Maigret era andato personalmente in rue de Charonne e il caffè indicato era proprio un covo di poco di buono che si erano volatilizzati al suo arrivo. Aveva interrogato il padrone, la cameriera poi, nei giorni successivi, i frequentatori abituali che riusciva a raggiungere.
«Popaul? Chi è?»
Lo dicevano con aria troppo innocente. Secondo loro, nessuno aveva conosciuto Popaul e il commissario non avrebbe avuto più successo negli appartamenti ammobiliati nei dintorni del canale.
All'ufficio dei libretti di circolazione, a quello delle patenti, non avevano trovato nessuna indicazione utile.
Molti proprietari di 4CV recenti si chiamavano Paul. Ne avevano ritrovati alcuni ma quattro o cinque erano assenti da Parigi.
Quanto agli amici e alle amiche di Christine, mantenevano lo stesso mutismo educato. Christine era una donna affascinante, un amore, un tesoro, una creatura eccezionale...
La signora Maigret trascinò la signora Pardon in cucina per mostrarle chissà cosa, poi le due donne, per lasciare in pace gli uomini, si sistemarono nella sala da pranzo. Maigret, che si era tolto la giacca, fumava una pipa di schiuma che usava soltanto in casa.

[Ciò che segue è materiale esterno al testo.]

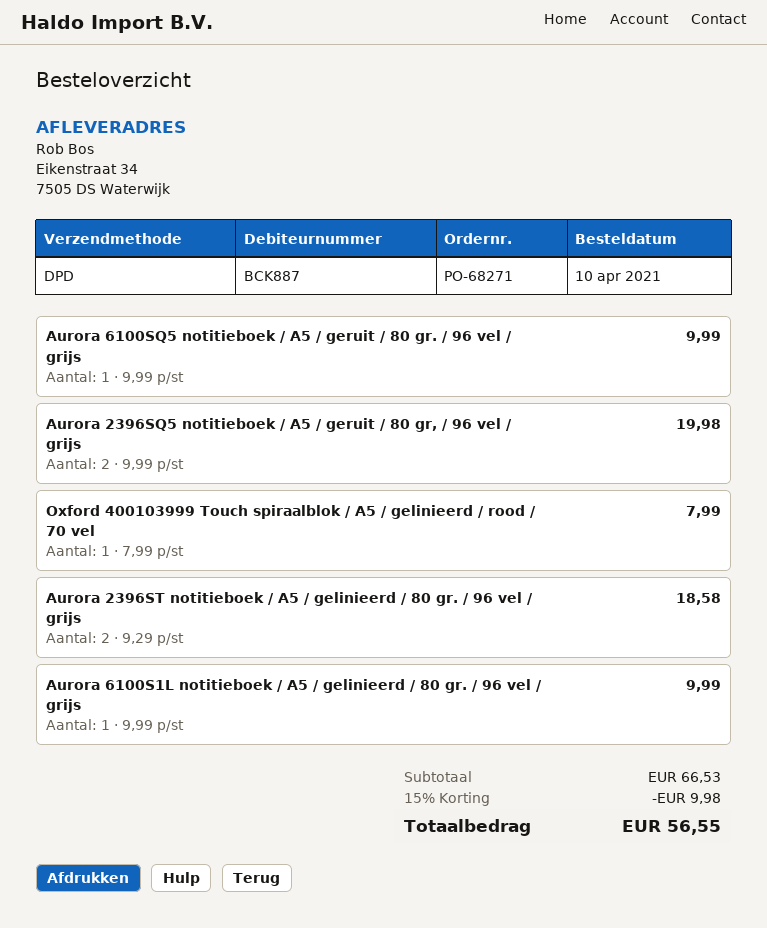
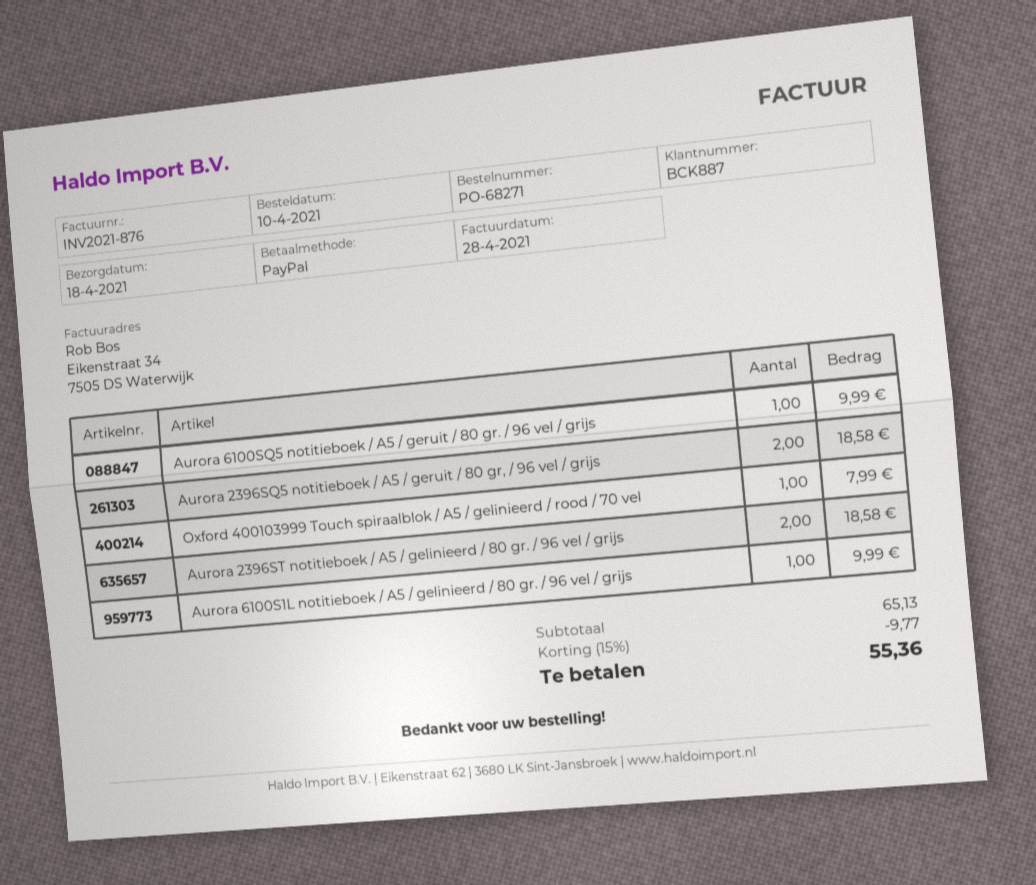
Aurora 2396SQ5 notitieboek / A5 / geruit / 80 gr, / 96 vel / grijs: 2 for 19.98 -> 2 for 18.58
subtotal: 66.53 -> 65.13
discount: 15% = 9.98 -> 15% = 9.77
total: 56.55 -> 55.36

«La sezione istruttoria si pronunciò e al Quai fummo definitivamente disarmati. Altri casi ci occuparono durante l'estate. I giornali annunciarono che Josset, in séguito a una depressione nervosa, era stato trasferito all'infermeria della Santé dove lo curavano per ulcera allo stomaco.
«Qualcuno sogghignò, perché per la gente di un certo ambiente è tradizione ammalarsi quando viene messa in prigione.
«Dopo l'estate, allorché fu visto in tribunale nella gabbia degli imputati, ci si rese conto che era dimagrito di venti chili e non era più lo stesso uomo. I vestiti gli ballavano attorno al corpo magro, gli occhi erano scuri nelle orbite e se il suo avvocato sfidava con lo sguardo il pubblico e i testimoni, lui sembrava indifferente a quello che gli accadeva intorno.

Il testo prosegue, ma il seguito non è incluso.